# Task item
In the data below, find the line containing "[9,114,321,152] Ilość wyświetleń: 6629", then set down that line and every later line up to and including the line containing "[23,538,496,614] Galaxy Digital", exactly.

# Data to process
"""

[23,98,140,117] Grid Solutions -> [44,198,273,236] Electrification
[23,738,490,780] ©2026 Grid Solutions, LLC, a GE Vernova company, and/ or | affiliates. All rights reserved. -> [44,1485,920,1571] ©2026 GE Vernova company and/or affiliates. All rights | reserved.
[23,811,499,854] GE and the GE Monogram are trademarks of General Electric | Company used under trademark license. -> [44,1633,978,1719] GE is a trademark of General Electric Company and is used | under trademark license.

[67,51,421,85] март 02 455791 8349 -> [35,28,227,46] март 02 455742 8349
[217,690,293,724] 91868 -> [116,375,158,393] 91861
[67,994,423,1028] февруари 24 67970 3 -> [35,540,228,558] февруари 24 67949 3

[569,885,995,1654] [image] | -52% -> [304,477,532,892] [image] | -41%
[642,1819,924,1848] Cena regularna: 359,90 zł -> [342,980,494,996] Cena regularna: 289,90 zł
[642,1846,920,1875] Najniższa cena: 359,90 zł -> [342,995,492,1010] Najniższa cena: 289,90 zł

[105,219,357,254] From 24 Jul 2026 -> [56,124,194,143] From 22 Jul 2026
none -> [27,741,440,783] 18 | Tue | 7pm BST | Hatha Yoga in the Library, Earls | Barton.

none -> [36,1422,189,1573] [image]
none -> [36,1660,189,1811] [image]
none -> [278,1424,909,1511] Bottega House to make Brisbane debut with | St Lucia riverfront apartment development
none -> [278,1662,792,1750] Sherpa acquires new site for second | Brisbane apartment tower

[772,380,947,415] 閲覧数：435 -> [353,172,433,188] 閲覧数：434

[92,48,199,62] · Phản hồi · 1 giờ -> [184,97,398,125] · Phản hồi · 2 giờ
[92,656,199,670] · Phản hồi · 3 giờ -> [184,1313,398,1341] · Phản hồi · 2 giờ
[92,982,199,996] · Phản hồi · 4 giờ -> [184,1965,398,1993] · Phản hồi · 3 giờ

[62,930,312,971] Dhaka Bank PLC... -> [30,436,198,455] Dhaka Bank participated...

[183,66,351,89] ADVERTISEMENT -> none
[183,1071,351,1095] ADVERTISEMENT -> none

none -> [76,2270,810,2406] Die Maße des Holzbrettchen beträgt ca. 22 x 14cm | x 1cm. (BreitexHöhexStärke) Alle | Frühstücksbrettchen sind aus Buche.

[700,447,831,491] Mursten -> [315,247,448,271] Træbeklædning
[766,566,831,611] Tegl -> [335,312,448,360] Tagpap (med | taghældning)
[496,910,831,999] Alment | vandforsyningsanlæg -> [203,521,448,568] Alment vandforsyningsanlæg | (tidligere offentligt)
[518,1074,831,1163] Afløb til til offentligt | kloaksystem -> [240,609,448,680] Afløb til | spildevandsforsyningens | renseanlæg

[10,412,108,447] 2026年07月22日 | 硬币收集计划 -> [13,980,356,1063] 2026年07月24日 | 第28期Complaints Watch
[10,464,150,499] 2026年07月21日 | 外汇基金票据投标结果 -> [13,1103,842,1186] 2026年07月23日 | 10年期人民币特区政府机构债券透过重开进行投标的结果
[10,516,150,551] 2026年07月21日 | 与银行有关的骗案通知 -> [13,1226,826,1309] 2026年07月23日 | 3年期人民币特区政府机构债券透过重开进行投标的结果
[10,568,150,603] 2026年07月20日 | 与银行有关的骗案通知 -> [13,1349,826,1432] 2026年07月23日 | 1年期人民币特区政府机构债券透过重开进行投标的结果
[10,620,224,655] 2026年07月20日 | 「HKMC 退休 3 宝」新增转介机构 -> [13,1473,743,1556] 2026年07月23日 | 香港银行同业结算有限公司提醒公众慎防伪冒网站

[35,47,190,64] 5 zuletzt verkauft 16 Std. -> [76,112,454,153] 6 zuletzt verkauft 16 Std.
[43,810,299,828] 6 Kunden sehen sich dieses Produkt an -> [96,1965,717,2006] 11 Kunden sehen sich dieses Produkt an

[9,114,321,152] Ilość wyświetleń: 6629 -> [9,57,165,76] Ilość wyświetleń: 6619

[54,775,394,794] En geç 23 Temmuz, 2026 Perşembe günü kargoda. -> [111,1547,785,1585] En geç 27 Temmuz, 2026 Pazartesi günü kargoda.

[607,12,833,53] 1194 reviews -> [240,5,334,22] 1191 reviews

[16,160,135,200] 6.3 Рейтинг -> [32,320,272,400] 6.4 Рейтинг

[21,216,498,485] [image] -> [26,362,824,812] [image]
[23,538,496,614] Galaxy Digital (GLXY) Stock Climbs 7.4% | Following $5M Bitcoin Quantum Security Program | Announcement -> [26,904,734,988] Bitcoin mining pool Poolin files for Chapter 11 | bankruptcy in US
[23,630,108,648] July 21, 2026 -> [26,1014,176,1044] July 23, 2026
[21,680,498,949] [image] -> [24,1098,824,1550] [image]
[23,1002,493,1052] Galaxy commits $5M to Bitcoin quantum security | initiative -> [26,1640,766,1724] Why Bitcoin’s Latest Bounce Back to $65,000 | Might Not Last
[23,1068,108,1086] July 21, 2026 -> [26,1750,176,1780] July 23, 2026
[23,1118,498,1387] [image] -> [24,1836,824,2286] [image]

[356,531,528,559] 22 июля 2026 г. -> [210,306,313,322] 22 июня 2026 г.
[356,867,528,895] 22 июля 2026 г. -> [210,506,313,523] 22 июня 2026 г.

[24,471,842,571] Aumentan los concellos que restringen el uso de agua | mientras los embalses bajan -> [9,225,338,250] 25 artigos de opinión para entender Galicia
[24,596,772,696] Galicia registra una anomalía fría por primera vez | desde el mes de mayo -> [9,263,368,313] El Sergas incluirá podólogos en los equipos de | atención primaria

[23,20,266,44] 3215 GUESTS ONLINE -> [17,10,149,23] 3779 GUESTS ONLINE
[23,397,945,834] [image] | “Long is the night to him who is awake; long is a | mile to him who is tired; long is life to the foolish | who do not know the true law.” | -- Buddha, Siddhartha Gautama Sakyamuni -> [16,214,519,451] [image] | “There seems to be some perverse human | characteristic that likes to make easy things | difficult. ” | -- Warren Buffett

"""

# Response area
[9,114,321,152] Ilość wyświetleń: 6629 -> [9,57,165,76] Ilość wyświetleń: 6619

[54,775,394,794] En geç 23 Temmuz, 2026 Perşembe günü kargoda. -> [111,1547,785,1585] En geç 27 Temmuz, 2026 Pazartesi günü kargoda.

[607,12,833,53] 1194 reviews -> [240,5,334,22] 1191 reviews

[16,160,135,200] 6.3 Рейтинг -> [32,320,272,400] 6.4 Рейтинг

[21,216,498,485] [image] -> [26,362,824,812] [image]
[23,538,496,614] Galaxy Digital (GLXY) Stock Climbs 7.4% | Following $5M Bitcoin Quantum Security Program | Announcement -> [26,904,734,988] Bitcoin mining pool Poolin files for Chapter 11 | bankruptcy in US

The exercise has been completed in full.